TITLE: Nonparametric Learning Algorithms for Perishable Inventory Systems
ABSTRACT:
We develop the first nonparametric learning algorithm for periodic-review perishable inventory systems. In contrast to the classical perishable inventory literature, we assume that the firm does not know the demand distribution a priori but makes the replenishment decision in each period based only on the past sales (censored demand) data. It is well-known that even with complete information about the demand distribution a priori, the optimal policy for this problem does not possess a simple structure. Motivated by the studies in the literature showing that base-stock policies perform near-optimal in these systems, in this paper we focus on finding the best base-stock policy. We first establish an important convexity result, showing that the total holding, lost-sales and outdating cost is convex in the base-stock level. Then, we develop a nonparametric learning algorithm that generates a sequence of order-up-to levels whose running average cost converges to the cost of the optimal base-stock policy. We establish a square-root convergence rate of the proposed algorithm, which is the best possible for this class of problems. The analysis of our algorithm requires a novel method of computing the cycle gradient, and the construction of a bridging problem, which significantly departs from previous studies.

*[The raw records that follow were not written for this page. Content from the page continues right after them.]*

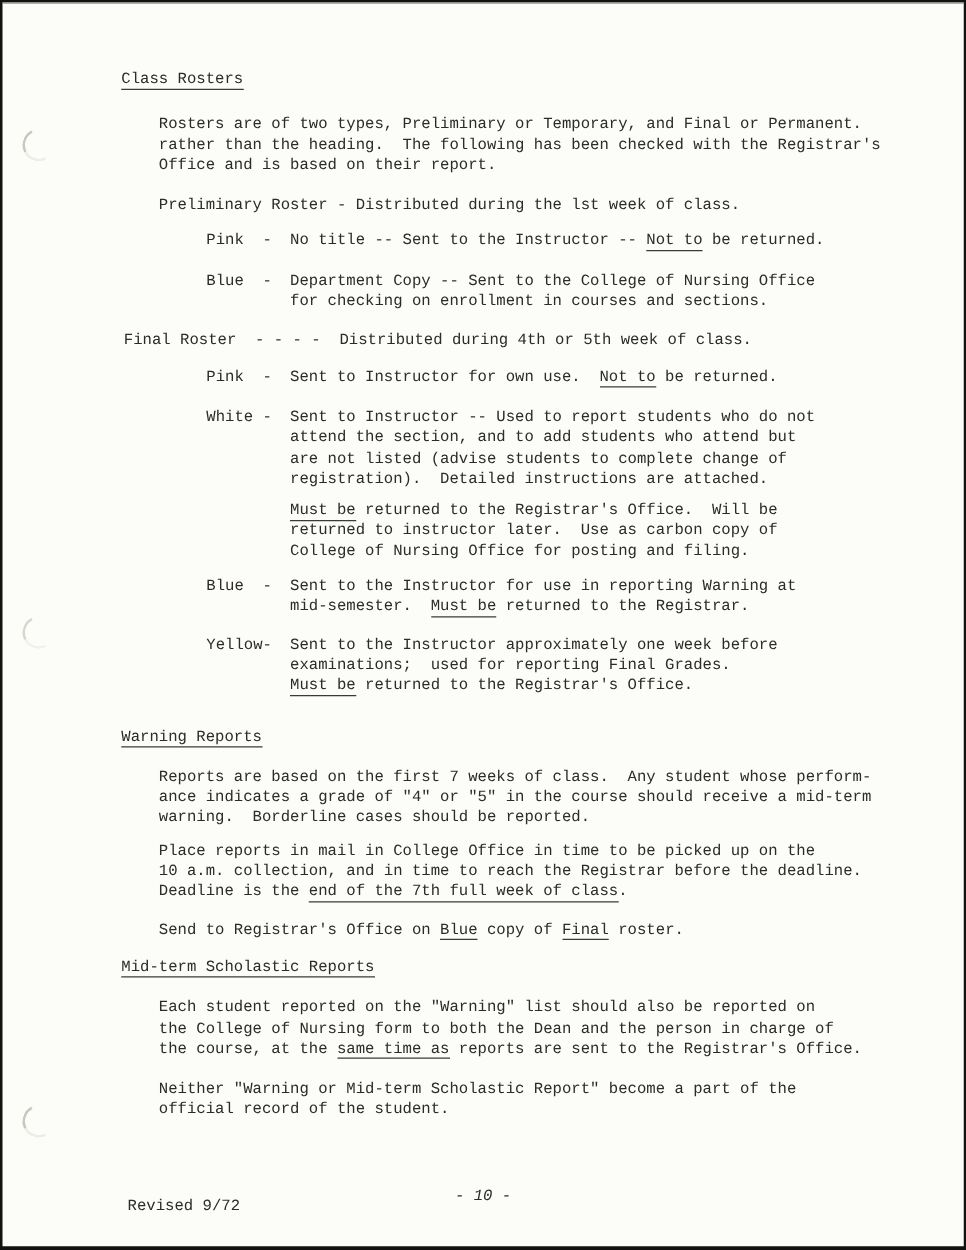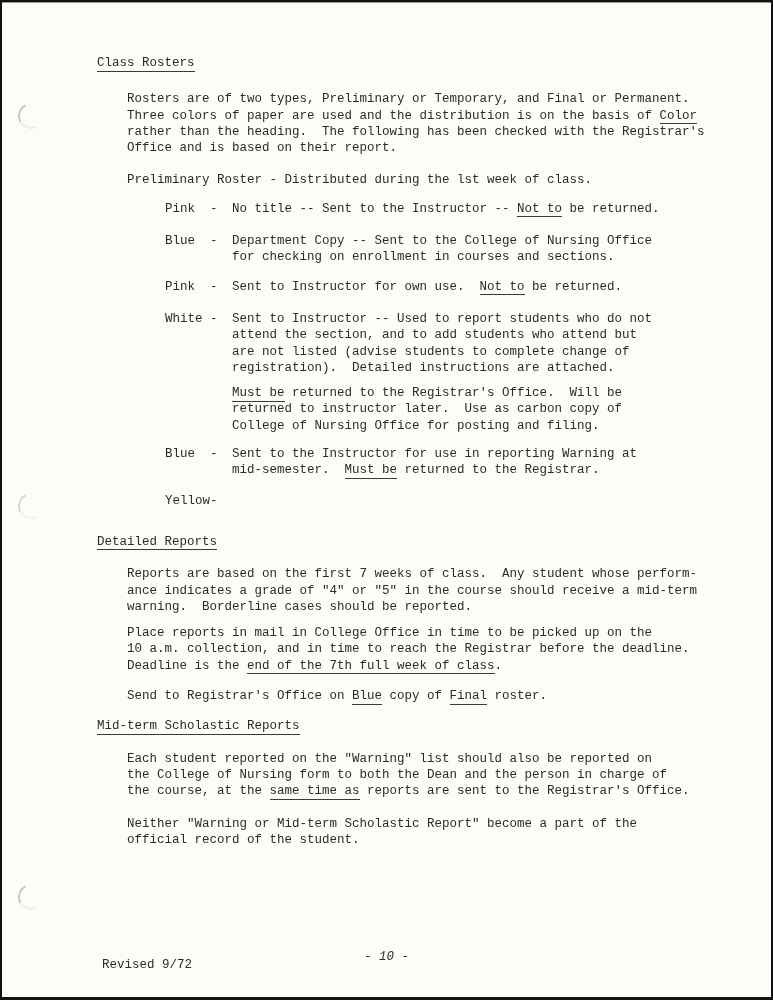--- a/index.html
+++ b/index.html
@@ -65,7 +65,6 @@
 
     <div class="ind1 mt20">
       <div class="ln"><span>Rosters are of two types, Preliminary or Temporary, and Final or Permanent.</span></div>
-      <div class="ln"><span>Three colors of paper are used and the distribution is on the basis of </span><span class="u">Color</span></div>
       <div class="ln"><span>rather than the heading.  The following has been checked with the Registrar's</span></div>
       <div class="ln"><span>Office and is based on their report.</span></div>
     </div>

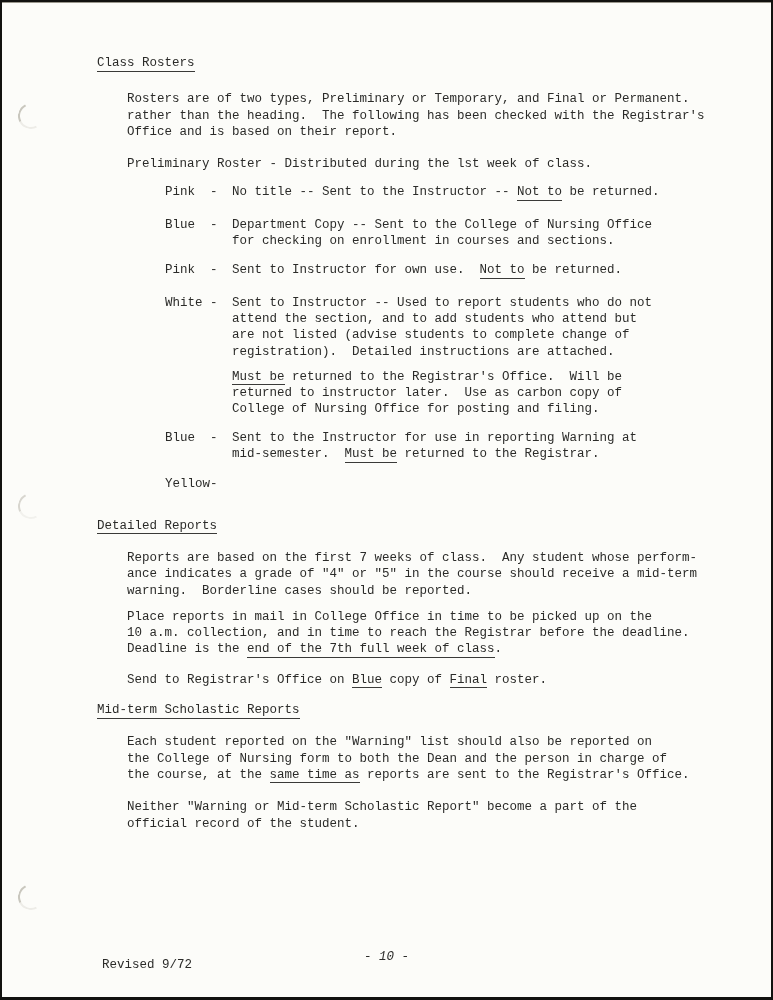--- a/index.html
+++ b/index.html
@@ -88,6 +88,7 @@
       </div>
     </div>
 
+    <div class="ln indF mt15"><span>Final Roster  - - - -  Distributed during 4th or 5th week of class.</span></div>
 
     <div class="entry mt13">
       <span class="elabel">Pink</span>

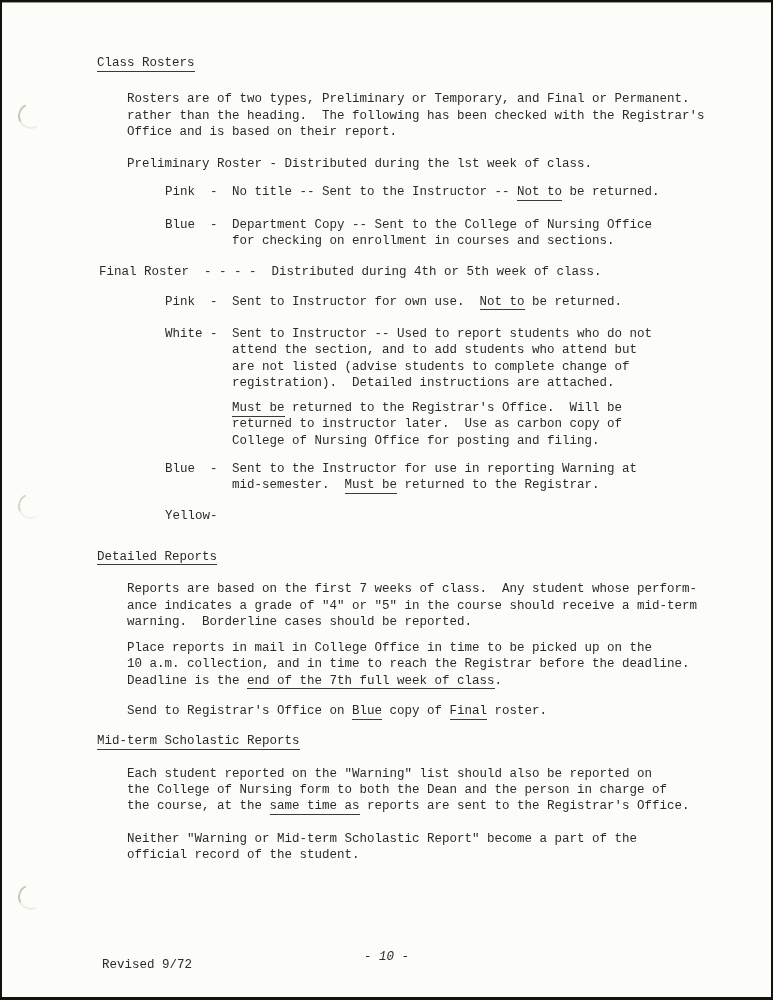--- a/index.html
+++ b/index.html
@@ -127,6 +127,11 @@
     <div class="entry mt14">
       <span class="elabel">Yellow</span>
       <span class="edash">-</span>
+      <div class="elines">
+        <div class="ln"><span>Sent to the Instructor approximately one week before</span></div>
+        <div class="ln"><span>examinations;  used for reporting Final Grades.</span></div>
+        <div class="ln"><span class="u">Must be</span><span> returned to the Registrar's Office.</span></div>
+      </div>
     </div>
 
     <div class="ln h mt25"><span class="u">Detailed Reports</span></div>

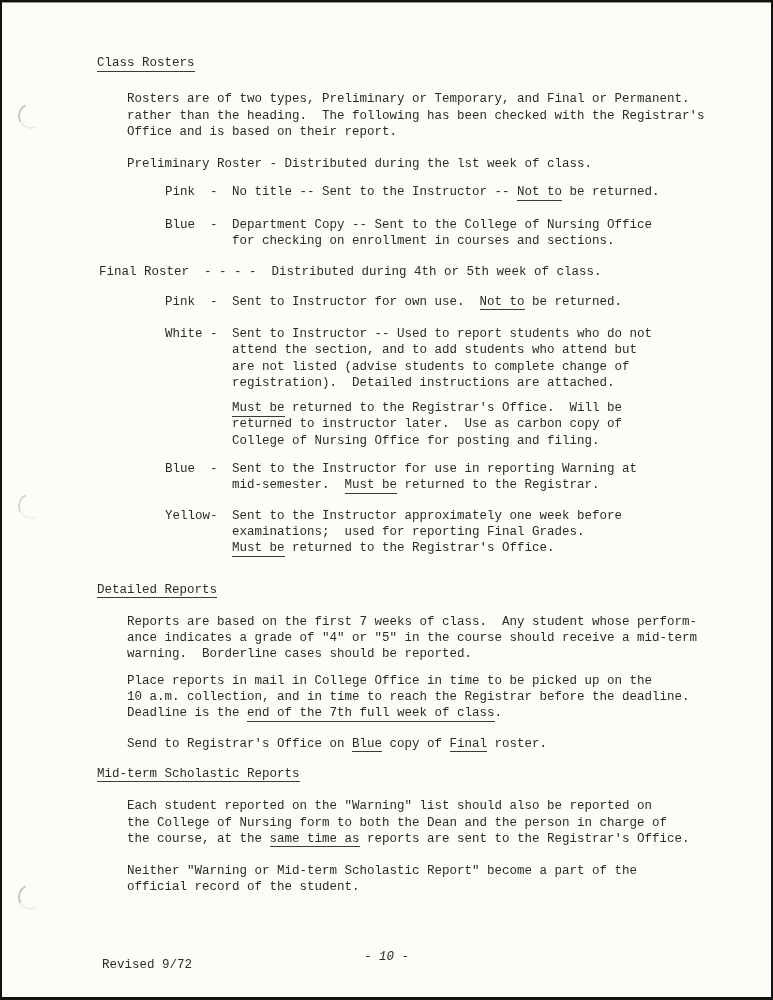--- a/index.html
+++ b/index.html
@@ -134,7 +134,7 @@
       </div>
     </div>
 
-    <div class="ln h mt25"><span class="u">Detailed Reports</span></div>
+    <div class="ln h mt25"><span class="u">Warning Reports</span></div>
 
     <div class="ind1 mt16">
       <div class="ln"><span>Reports are based on the first 7 weeks of class.  Any student whose perform-</span></div>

We also discuss the strongly convex extension, and conduct numerical experiments to demonstrate the effectiveness of our proposed algorithm. This is a joint work with Huanan Zhang and Xiuli Chao (IOE, UMICH).
Bio:
Cong Shi is an assistant professor in the Department of Industrial and Operations Engineering at the University of Michigan. He is interested in developing algorithmic approaches to inventory and supply chain management, revenue management, and service operations.